Someone who is a born nurturer, who always seems to have the strength and wherewithal to help others. Someone can be experiencing anxiety as they sit right next to you, even as they help you work through you own shit.
Someone can have anxiety who seems depressed, not anxious. Who seems confident, not crest-fallen. Who seems fearless, not fearful. There is no rhyme or reason with anxiety, and whatever notion you may have about an anxious person is probably wrong, or at least cannot possibly apply to everyone who experiences anxiety.
What I’ve learned over the past few years is that no one will know I’m experiencing anxiety unless I tell them. And—here’s the thing that has been the most earth-shattering revelation—it’s okay for me to share my anxiety with others. Doing so is not admitting a weakness; it’s a sign of strength to tell the truth., I’ve been making a point whenever I can of telling my husband when I’m in the middle of a panic attack, sometimes even my children. And it’s helped immensely.

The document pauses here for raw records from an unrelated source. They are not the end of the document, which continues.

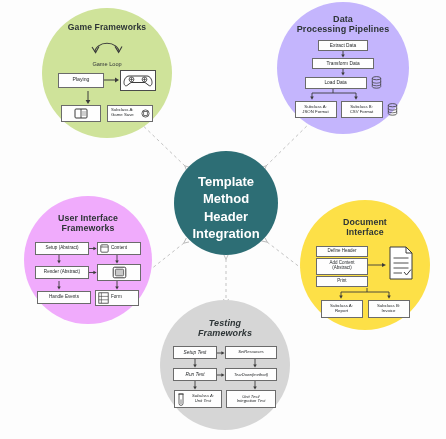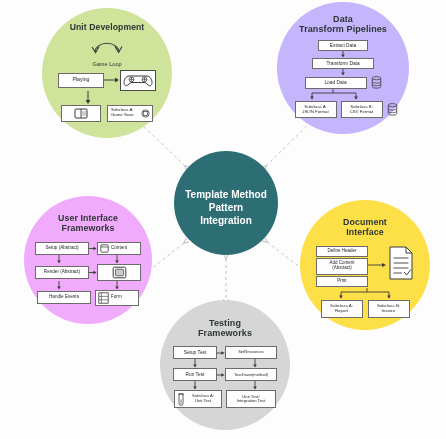--- a/index.html
+++ b/index.html
@@ -100,7 +100,7 @@
 
   <div class="cluster" id="c-game">
     <div class="cluster-title" style="font-size:8.6px; margin-top:15px;">
-      <span>Unit Development</span>
+      <span>Game Frameworks</span>
     </div>
 
     <svg width="40" height="22" style="margin-top:5px;">

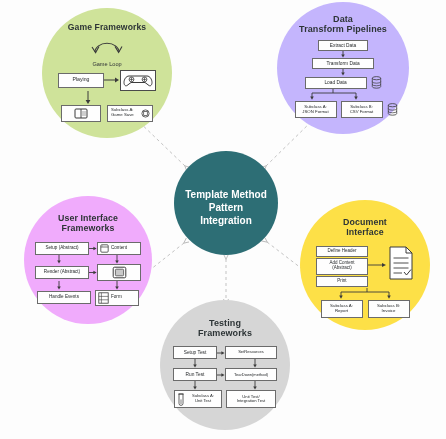--- a/index.html
+++ b/index.html
@@ -158,7 +158,7 @@
   <div class="cluster" id="c-data">
     <div class="cluster-title" style="font-size:9px;margin-top:12px;">
       <div>Data</div>
-      <div>Transform Pipelines</div>
+      <div>Processing Pipelines</div>
     </div>
 
     <div class="box" style="width:50px;height:11px;font-size:4.8px;margin-top:6px;">Extract Data</div>

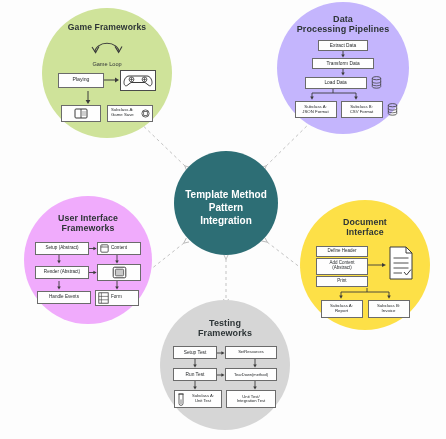--- a/index.html
+++ b/index.html
@@ -55,7 +55,7 @@
   }
   #hub .hub-text {
     color: #ffffff;
-    font-size: 10px;
+    font-size: 13px;
     font-weight: bold;
     text-align: center;
     line-height: 1.32;

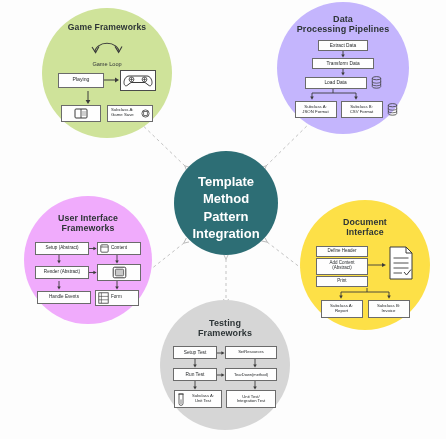--- a/index.html
+++ b/index.html
@@ -93,7 +93,7 @@
   <div id="hub">
     <div class="hub-text">
       <div>Template Method</div>
-      <div>Pattern</div>
+      <div>Header</div>
       <div>Integration</div>
     </div>
   </div>

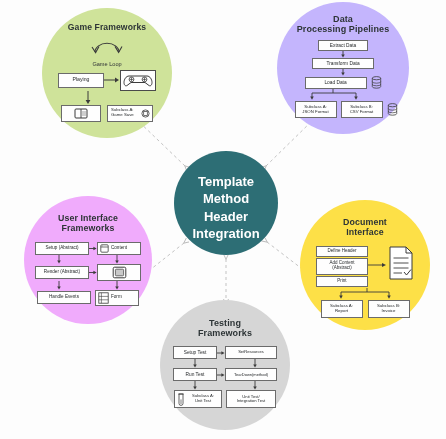--- a/index.html
+++ b/index.html
@@ -68,7 +68,7 @@
   #c-data      { left: 277px; top: 2px;   width: 132px; height: 132px; background: #c4b5fd; }
   #c-ui        { left: 24px;  top: 196px; width: 128px; height: 128px; background: #f0abfc; }
   #c-doc       { left: 300px; top: 200px; width: 130px; height: 130px; background: #fde047; }
-  #c-test      { left: 160px; top: 300px; width: 130px; height: 130px; background: #d6d6d6; }
+  #c-test      { left: 160px; top: 300px; width: 130px; height: 130px; background: #d6d6d6; font-style: italic; }
 </style>
 </head>
 <body>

Looking back at my experience of panic and anxiety, I’m realizing that I spent far too many years holding my anxiety inside because I didn’t quite believe it was real. I had one specific idea of what being anxious meant—the stereotypical outward signs of anxiety like fast talking and jitteriness—and because my anxiety wasn’t quite like that, I didn’t exactly believe it was real.
I think that if I had known what was going on—and most of all, that my experience was valid and something worth sharing—I would have been able to navigate the stormy waters of living with anxiety with at least a little more ease.